On July 27, 2012, local Ugandan press reported 12 deaths due to a 'strange illness.'
Laboratory tests conducted by the Uganda Virus Research Institute and the United States Centers for Disease Control and Prevention (CDC) have confirmed, to date,
that at least one victim was infected with the Ebola virus (Sudan strain).
The Ugandan Ministry of Health, U.S. CDC, and international partners are investigating the case to determine the extent of the outbreak and if additional cases are present.
At this time, the cases appear to be centered in Nyamarunda Sub County, Kibaale district, although one suspected victim is reported to have traveled to Kampala for treatment at Mulago Hospital where he subsequently died on July 22, 2012.

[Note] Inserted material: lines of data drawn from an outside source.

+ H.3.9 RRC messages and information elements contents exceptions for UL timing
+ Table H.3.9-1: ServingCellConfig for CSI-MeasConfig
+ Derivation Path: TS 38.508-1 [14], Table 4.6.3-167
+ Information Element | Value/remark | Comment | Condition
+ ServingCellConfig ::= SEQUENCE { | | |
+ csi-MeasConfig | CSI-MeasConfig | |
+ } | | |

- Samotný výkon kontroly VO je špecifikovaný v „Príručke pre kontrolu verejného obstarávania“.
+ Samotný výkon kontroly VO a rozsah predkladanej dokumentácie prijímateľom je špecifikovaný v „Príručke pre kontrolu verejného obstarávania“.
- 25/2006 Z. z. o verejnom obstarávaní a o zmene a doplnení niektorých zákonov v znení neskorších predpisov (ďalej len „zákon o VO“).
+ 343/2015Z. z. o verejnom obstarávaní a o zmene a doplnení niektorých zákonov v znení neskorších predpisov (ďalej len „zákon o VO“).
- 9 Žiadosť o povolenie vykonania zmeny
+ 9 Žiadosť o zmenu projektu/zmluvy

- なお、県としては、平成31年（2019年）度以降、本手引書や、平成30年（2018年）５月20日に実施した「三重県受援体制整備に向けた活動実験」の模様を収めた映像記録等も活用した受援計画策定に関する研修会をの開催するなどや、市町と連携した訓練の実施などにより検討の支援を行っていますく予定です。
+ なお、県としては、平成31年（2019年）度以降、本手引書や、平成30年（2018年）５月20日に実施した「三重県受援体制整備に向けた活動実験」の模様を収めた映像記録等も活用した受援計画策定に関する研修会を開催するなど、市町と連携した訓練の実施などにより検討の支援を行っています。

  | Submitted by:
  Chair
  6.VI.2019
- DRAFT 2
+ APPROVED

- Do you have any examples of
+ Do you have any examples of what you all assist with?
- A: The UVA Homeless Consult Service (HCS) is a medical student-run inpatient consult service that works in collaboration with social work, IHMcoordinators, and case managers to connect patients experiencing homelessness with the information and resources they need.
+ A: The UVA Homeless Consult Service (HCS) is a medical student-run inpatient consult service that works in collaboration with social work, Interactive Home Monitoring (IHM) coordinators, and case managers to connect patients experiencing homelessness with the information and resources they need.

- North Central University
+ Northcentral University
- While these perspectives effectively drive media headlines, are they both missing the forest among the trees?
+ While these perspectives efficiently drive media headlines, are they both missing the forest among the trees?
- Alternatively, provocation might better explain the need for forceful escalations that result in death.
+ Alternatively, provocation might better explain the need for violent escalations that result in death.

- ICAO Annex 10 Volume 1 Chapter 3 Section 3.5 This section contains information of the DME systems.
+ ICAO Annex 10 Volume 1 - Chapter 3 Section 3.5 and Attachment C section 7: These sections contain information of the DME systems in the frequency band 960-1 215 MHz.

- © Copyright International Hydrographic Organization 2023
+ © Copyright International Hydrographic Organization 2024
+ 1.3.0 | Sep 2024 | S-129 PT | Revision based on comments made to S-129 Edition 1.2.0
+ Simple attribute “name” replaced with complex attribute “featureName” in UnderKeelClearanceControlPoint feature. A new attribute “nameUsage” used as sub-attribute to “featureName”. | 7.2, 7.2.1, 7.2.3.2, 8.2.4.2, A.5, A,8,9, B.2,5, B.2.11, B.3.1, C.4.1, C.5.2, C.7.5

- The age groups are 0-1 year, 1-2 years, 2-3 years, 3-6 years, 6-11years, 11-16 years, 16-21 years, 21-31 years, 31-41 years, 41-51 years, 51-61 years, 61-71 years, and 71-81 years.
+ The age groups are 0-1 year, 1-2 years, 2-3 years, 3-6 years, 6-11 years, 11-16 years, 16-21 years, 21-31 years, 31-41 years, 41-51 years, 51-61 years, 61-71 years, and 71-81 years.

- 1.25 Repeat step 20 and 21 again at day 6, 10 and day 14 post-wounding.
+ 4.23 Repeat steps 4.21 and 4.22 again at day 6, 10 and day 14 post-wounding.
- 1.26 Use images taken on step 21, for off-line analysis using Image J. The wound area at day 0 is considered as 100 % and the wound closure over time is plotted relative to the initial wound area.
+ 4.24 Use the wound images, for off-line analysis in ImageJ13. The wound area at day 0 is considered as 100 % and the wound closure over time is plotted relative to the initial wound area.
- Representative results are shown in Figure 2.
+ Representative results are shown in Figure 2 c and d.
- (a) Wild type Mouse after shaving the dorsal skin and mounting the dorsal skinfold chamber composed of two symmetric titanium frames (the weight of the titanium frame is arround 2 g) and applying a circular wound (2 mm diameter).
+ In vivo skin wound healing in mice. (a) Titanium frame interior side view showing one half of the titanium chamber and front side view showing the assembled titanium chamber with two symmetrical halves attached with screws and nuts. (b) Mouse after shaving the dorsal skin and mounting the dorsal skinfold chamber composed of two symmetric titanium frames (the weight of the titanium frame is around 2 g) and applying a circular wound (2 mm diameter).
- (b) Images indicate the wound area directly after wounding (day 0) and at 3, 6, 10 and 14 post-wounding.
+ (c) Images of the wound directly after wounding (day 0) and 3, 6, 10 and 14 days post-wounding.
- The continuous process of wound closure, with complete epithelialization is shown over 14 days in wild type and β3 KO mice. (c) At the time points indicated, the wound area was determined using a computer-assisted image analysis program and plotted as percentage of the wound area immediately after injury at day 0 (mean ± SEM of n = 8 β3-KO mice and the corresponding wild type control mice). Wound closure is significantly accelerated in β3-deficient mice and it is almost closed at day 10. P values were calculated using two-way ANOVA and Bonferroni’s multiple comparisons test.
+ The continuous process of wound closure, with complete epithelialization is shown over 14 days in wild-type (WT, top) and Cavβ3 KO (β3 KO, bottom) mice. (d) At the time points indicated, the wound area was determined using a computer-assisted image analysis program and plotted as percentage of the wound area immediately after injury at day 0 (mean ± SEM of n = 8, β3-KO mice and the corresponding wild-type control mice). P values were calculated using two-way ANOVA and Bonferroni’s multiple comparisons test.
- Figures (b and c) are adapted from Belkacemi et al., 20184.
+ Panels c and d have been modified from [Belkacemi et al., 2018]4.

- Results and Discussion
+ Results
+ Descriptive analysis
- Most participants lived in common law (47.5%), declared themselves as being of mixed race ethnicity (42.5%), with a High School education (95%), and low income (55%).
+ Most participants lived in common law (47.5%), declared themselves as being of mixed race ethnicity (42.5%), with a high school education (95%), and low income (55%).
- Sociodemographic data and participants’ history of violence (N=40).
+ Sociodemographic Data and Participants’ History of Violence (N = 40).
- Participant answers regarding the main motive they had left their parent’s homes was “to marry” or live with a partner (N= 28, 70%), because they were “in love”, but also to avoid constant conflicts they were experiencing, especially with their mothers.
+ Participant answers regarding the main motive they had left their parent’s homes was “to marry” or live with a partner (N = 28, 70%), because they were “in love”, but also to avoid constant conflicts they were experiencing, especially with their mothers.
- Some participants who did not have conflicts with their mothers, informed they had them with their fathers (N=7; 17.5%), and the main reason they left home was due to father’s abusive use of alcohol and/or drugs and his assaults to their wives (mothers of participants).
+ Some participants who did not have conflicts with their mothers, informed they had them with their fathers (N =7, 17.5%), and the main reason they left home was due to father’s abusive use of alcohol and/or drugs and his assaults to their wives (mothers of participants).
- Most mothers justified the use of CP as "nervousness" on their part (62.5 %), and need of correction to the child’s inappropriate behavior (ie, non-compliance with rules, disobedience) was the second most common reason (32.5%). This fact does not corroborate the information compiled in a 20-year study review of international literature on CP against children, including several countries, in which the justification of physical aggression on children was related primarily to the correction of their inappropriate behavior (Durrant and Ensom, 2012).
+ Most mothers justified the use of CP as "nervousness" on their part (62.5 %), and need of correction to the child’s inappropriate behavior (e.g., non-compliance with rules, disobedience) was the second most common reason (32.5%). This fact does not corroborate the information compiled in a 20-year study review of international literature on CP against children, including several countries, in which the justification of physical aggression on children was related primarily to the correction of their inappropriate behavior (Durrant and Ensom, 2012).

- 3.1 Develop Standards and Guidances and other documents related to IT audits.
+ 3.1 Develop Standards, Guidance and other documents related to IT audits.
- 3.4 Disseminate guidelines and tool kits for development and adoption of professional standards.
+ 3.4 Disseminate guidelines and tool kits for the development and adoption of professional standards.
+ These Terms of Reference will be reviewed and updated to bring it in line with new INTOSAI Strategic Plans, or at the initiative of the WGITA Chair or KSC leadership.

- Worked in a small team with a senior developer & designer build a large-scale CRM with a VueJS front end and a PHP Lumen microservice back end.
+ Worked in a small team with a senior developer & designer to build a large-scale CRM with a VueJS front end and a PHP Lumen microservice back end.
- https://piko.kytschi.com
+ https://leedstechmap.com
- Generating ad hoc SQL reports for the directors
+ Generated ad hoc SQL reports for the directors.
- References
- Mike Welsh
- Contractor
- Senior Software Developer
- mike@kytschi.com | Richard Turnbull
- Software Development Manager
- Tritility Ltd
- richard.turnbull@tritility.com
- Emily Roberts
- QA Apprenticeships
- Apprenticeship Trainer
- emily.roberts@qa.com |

“The likelihood of contracting Ebola is considered extremely low unless there has been a direct contact with body fluids like saliva, urine, or blood of an infected person or animal or the body of someone who has died from the disease. Since the virus spreads through direct contact with blood and other body secretions of an infected person, people living with and caring for Ebola patients are at a higher risk of becoming infected.
“The U.S. Mission in Kampala and the CDC office in Uganda recommend that U.S. citizens residing and traveling in Uganda avoid contact with people exhibiting the symptoms described above.
To minimize the risk of contracting Ebola, avoid direct contact with body fluids (blood, saliva, vomit, urine, and stool).
Practice good hygiene, such as washing hands carefully and thoroughly with soap and water, or with alcohol-based hand cleanser if soap and water are unavailable.